Exercise brief:
Check each line of the entries below for the word "vehicle", and copy the lines that have it.

[Front-end code edit data]
______
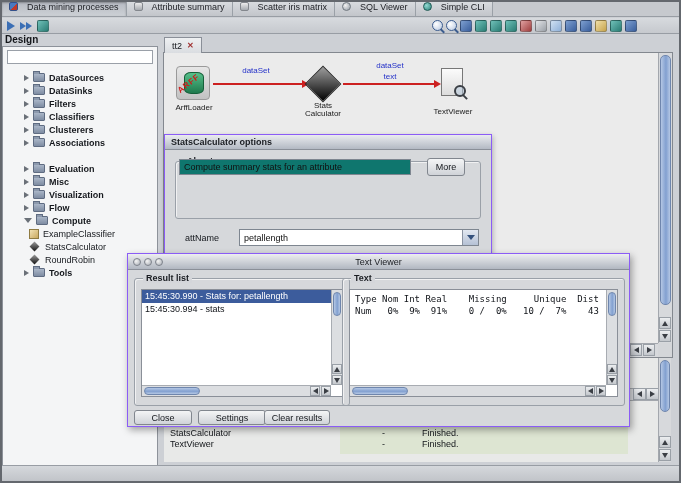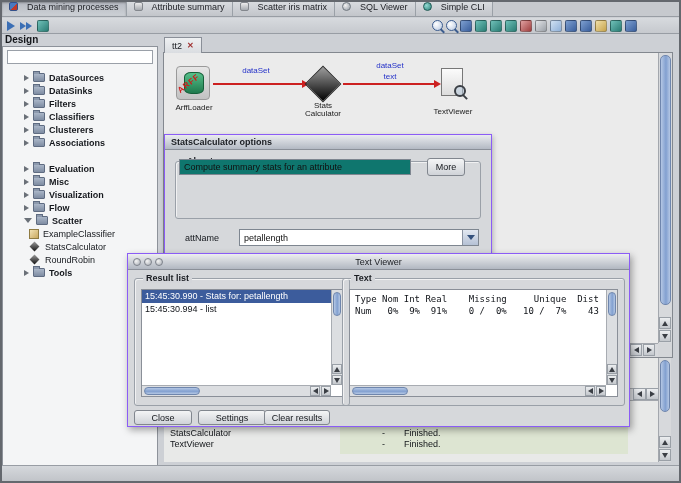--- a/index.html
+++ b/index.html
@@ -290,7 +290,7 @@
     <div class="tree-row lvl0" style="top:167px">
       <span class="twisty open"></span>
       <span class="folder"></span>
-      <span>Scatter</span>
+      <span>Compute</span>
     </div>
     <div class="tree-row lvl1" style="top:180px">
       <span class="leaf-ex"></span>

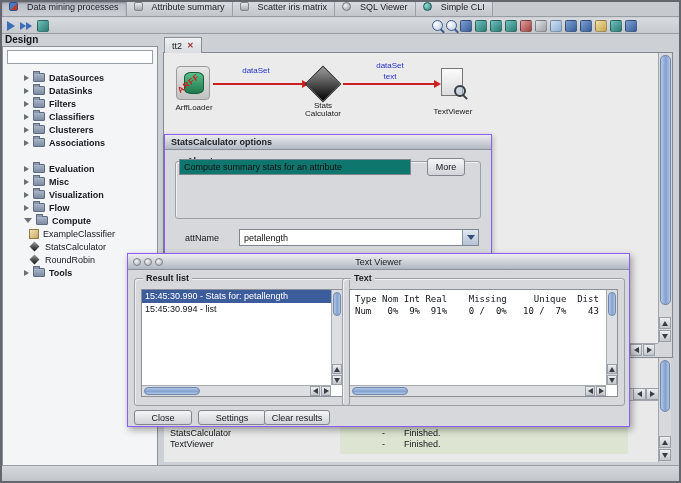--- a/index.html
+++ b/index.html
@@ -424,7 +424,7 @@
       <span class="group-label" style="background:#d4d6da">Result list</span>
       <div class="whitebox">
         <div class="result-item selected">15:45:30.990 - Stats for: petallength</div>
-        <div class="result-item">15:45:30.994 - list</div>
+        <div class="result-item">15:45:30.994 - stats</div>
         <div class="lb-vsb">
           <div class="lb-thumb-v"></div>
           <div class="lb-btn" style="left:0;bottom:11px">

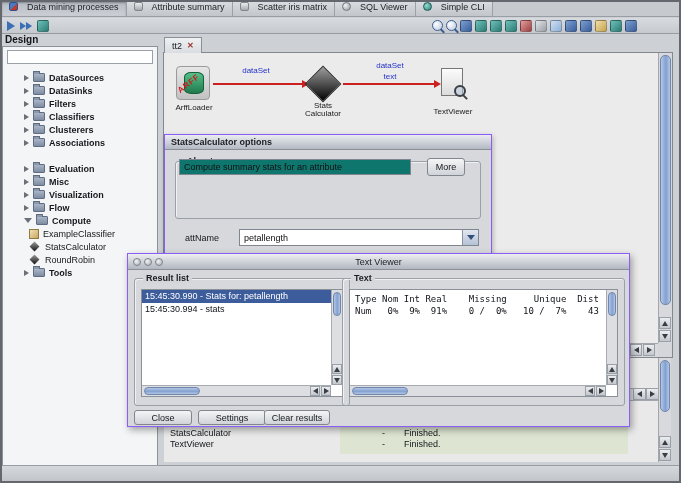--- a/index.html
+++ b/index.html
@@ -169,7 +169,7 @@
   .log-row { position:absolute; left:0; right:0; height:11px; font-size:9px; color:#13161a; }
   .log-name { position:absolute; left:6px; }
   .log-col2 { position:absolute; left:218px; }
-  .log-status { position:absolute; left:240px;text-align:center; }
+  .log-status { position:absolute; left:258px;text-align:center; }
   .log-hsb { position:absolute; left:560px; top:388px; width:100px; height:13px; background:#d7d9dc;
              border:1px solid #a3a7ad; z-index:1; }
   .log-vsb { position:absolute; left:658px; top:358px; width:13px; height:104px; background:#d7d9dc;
______
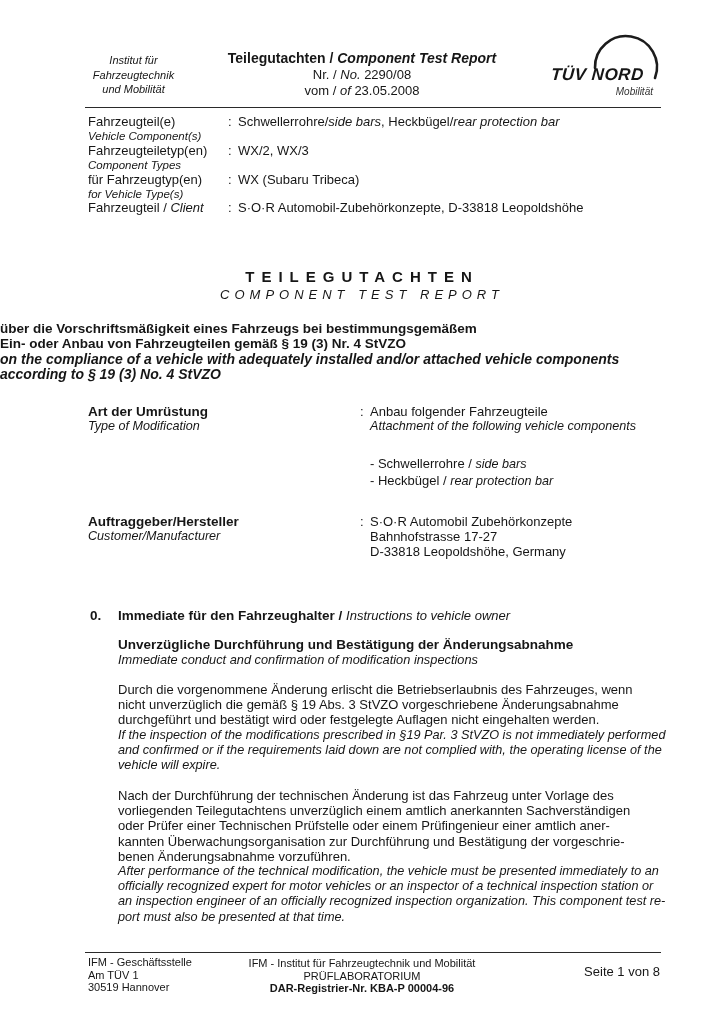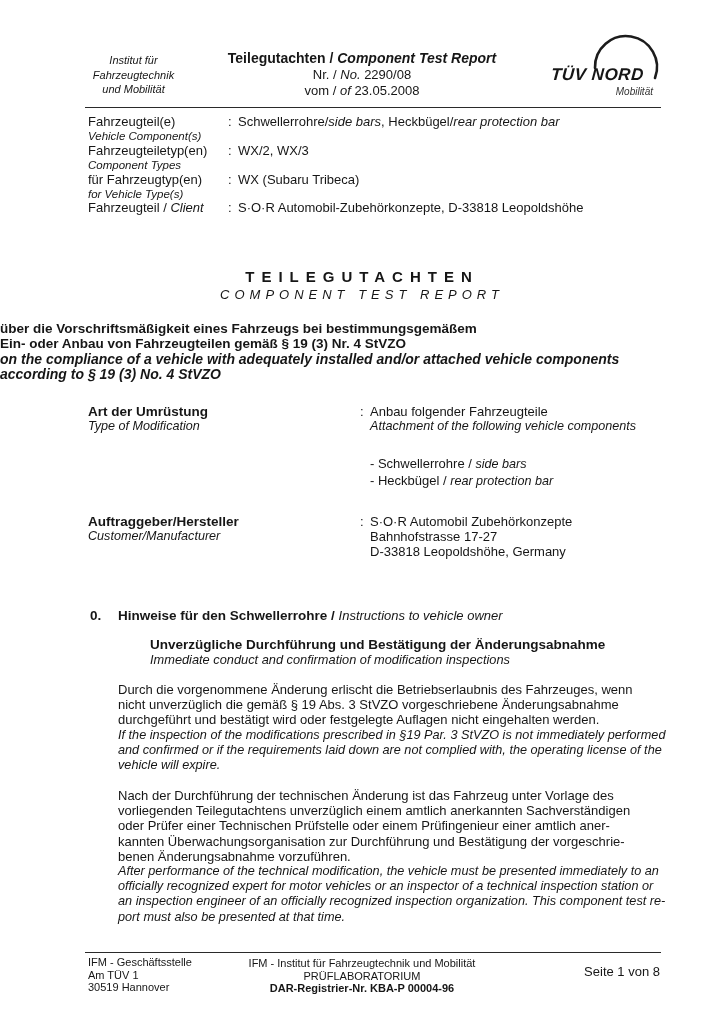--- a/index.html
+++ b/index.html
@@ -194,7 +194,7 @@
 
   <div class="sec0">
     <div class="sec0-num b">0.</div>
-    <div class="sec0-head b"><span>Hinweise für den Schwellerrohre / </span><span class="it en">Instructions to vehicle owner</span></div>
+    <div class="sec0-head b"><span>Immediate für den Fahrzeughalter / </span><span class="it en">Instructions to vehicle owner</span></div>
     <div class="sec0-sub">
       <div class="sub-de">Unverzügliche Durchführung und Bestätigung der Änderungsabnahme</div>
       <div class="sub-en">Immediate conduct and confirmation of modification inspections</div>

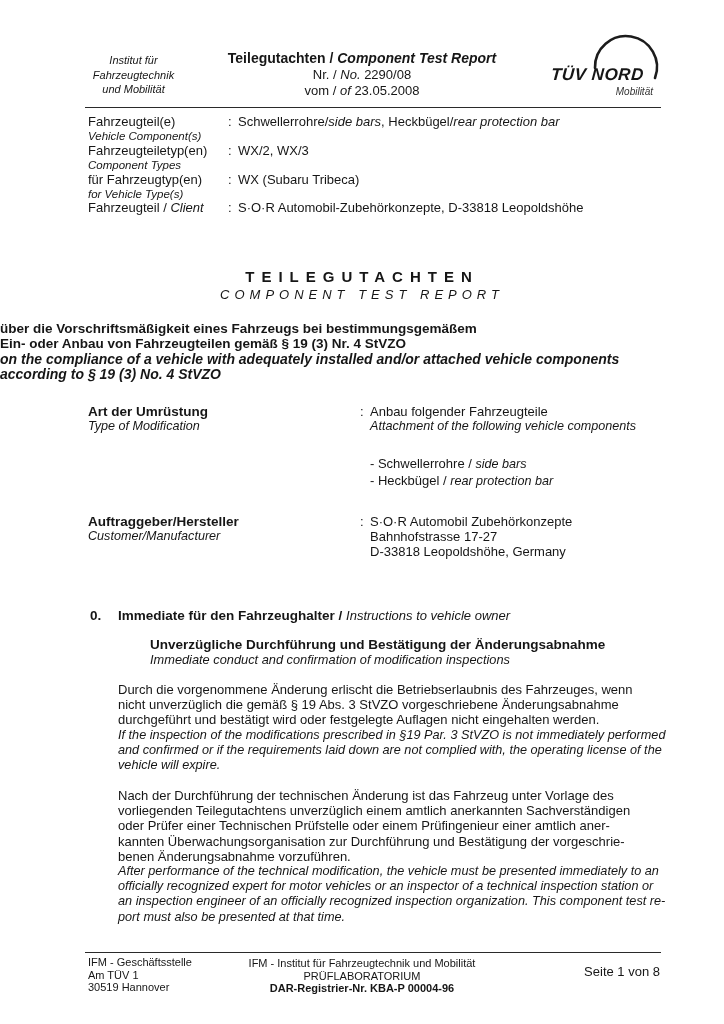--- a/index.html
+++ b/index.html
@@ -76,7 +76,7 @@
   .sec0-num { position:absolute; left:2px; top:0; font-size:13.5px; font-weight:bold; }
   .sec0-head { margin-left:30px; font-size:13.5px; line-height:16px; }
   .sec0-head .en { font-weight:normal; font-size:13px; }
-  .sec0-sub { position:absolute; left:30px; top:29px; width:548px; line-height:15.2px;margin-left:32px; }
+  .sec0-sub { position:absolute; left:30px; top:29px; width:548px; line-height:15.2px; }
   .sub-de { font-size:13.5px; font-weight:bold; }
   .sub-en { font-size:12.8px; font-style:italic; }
______
Response to the task:
-    <div class="sec0-head b"><span>Hinweise für den Schwellerrohre / </span><span class="it en">Instructions to vehicle owner</span></div>
+    <div class="sec0-head b"><span>Immediate für den Fahrzeughalter / </span><span class="it en">Instructions to vehicle owner</span></div>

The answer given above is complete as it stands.